* **GOAL OF THE EXERCISE**
In the reply, include exactly the lines of the entries below from the first to the line with "padding: 0 2px;", that line included.

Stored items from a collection
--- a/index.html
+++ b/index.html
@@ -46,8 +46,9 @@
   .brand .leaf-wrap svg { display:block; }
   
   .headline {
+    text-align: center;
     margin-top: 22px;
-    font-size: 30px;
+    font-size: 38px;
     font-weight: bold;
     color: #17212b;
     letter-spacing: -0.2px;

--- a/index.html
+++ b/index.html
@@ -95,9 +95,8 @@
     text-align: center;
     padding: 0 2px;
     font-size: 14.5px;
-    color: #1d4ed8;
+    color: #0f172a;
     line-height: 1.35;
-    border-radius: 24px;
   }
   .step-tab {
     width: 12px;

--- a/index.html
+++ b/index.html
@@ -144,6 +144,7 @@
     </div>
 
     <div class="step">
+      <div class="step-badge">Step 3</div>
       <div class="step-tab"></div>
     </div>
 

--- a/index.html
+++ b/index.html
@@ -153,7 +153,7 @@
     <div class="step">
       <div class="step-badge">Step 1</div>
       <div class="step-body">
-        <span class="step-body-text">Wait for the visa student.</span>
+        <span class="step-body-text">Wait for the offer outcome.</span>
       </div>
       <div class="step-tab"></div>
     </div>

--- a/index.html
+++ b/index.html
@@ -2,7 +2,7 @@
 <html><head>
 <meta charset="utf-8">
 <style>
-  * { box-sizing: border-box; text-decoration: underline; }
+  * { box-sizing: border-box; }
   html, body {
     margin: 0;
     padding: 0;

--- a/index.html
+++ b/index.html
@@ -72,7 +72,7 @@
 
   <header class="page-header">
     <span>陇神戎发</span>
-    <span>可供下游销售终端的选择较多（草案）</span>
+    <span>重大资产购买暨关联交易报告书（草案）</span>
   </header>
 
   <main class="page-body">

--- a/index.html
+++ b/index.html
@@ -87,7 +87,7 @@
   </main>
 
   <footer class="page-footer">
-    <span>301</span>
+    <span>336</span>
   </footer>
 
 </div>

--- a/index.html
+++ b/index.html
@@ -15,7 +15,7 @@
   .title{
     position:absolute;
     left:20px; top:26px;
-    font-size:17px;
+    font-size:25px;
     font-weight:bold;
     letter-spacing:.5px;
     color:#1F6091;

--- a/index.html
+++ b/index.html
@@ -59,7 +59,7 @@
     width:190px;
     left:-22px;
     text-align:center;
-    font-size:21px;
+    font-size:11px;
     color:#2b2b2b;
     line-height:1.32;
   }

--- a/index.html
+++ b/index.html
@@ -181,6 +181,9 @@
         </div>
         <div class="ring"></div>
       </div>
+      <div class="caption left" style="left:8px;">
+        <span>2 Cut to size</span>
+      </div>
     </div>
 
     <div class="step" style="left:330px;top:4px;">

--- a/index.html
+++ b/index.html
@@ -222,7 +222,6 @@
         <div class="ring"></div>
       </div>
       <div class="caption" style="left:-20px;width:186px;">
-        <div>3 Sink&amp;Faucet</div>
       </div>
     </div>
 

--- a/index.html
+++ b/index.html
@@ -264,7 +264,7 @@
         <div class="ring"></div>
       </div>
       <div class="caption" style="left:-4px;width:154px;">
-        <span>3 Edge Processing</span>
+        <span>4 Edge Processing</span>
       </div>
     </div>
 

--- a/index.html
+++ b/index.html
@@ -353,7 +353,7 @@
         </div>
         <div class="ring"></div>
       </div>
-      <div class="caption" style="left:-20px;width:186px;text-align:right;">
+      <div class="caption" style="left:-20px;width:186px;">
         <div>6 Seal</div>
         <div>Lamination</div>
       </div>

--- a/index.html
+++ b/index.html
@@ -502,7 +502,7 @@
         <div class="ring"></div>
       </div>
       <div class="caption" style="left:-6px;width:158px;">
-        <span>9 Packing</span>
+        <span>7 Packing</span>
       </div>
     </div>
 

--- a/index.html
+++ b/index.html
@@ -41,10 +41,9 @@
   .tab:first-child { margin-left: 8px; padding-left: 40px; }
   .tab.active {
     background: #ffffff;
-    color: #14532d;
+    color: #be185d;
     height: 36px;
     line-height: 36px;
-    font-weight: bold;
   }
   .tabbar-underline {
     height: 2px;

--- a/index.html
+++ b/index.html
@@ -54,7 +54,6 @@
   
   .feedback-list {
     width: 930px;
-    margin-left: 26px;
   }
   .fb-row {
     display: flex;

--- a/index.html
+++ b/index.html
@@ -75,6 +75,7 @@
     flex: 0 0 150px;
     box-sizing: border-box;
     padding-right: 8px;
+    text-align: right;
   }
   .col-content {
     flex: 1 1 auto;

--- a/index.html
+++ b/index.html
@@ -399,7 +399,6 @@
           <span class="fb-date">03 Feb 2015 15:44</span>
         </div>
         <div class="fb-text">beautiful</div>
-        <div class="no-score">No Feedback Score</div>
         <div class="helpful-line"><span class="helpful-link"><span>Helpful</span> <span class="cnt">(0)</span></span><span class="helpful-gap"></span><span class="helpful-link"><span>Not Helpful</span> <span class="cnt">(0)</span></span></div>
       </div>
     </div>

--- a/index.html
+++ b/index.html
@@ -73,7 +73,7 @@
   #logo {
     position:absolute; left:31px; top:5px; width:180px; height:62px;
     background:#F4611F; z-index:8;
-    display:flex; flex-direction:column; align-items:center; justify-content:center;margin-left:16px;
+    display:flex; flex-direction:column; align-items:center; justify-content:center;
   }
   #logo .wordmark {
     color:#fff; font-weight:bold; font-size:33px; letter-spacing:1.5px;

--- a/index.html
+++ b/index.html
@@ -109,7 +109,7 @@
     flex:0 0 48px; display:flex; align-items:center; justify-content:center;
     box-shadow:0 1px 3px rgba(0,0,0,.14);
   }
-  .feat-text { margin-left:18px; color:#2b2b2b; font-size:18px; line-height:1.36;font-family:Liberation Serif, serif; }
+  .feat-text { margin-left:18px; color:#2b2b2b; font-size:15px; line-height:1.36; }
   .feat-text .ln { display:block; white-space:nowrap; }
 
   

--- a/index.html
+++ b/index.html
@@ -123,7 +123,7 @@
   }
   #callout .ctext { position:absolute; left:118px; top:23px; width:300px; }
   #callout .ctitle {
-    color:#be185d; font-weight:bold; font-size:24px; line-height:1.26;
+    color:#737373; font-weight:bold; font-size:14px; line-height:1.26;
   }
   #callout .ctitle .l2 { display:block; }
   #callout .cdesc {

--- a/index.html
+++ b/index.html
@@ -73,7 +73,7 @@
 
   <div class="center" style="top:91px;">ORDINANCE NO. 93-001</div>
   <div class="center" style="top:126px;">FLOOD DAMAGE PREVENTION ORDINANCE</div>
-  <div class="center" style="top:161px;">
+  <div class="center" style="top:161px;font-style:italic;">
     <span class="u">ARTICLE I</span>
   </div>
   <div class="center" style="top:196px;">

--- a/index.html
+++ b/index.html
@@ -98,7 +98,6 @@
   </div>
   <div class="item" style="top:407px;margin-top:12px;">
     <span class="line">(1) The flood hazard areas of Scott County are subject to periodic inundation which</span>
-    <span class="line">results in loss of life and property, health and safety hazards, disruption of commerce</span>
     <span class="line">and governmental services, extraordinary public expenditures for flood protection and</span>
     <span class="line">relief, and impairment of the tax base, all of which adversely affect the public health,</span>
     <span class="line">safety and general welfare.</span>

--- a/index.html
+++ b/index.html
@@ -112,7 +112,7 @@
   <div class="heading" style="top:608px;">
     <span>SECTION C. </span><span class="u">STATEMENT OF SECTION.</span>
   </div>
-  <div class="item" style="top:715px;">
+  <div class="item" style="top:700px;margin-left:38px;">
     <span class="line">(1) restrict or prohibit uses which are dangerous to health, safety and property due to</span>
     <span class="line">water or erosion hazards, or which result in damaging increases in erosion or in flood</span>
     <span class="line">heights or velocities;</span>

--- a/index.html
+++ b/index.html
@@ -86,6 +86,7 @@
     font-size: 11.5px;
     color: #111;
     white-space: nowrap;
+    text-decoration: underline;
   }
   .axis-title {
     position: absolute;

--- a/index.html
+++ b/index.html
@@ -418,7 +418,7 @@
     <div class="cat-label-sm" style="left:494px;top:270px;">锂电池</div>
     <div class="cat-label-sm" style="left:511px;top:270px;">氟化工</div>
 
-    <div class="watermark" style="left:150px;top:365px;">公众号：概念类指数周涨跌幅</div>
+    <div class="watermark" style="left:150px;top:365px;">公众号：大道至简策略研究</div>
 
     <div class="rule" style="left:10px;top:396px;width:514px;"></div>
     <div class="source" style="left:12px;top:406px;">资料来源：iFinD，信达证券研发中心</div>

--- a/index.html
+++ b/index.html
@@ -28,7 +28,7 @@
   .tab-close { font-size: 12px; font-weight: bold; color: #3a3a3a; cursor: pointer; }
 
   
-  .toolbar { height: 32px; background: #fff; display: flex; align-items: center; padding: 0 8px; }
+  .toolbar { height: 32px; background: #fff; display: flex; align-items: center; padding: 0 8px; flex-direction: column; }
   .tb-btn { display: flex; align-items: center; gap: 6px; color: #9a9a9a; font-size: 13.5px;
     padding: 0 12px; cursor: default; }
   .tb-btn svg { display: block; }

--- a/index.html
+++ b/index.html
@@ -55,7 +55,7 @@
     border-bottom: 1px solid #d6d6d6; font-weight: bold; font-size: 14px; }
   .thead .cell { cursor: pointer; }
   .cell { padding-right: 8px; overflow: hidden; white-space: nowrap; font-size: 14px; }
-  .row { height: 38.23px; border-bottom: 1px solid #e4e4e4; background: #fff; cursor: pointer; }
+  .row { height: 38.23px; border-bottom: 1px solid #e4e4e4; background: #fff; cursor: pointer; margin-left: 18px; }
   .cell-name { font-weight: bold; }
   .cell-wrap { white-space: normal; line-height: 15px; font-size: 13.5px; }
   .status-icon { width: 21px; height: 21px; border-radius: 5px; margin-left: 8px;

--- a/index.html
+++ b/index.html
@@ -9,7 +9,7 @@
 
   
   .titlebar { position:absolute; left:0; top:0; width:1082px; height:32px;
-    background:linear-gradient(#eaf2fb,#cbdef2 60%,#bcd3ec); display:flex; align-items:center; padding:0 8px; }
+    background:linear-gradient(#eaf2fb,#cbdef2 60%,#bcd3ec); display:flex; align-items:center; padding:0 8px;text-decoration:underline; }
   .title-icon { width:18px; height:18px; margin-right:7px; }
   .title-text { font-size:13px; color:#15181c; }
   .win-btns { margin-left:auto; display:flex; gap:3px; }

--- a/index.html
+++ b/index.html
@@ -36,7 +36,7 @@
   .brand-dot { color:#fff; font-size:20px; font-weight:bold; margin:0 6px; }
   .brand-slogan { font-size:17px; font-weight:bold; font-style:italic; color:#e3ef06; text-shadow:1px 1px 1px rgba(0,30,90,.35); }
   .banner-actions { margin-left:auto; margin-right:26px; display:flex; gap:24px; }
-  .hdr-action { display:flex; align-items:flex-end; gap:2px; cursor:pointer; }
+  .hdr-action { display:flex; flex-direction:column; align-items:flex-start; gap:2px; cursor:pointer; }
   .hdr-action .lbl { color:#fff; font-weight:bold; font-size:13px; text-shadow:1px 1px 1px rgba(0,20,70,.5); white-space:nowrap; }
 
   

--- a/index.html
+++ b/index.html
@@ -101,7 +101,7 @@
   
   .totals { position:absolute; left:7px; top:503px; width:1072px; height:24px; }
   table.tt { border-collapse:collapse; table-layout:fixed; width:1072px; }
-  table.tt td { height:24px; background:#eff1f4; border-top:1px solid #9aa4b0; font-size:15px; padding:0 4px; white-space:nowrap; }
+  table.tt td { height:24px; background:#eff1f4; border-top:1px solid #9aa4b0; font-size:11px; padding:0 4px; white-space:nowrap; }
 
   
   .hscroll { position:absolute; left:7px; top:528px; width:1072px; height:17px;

* **TASK ANSWER**
--- a/index.html
+++ b/index.html
@@ -46,8 +46,9 @@
   .brand .leaf-wrap svg { display:block; }
   
   .headline {
+    text-align: center;
     margin-top: 22px;
-    font-size: 30px;
+    font-size: 38px;
     font-weight: bold;
     color: #17212b;
     letter-spacing: -0.2px;

--- a/index.html
+++ b/index.html
@@ -95,9 +95,8 @@
     text-align: center;
     padding: 0 2px;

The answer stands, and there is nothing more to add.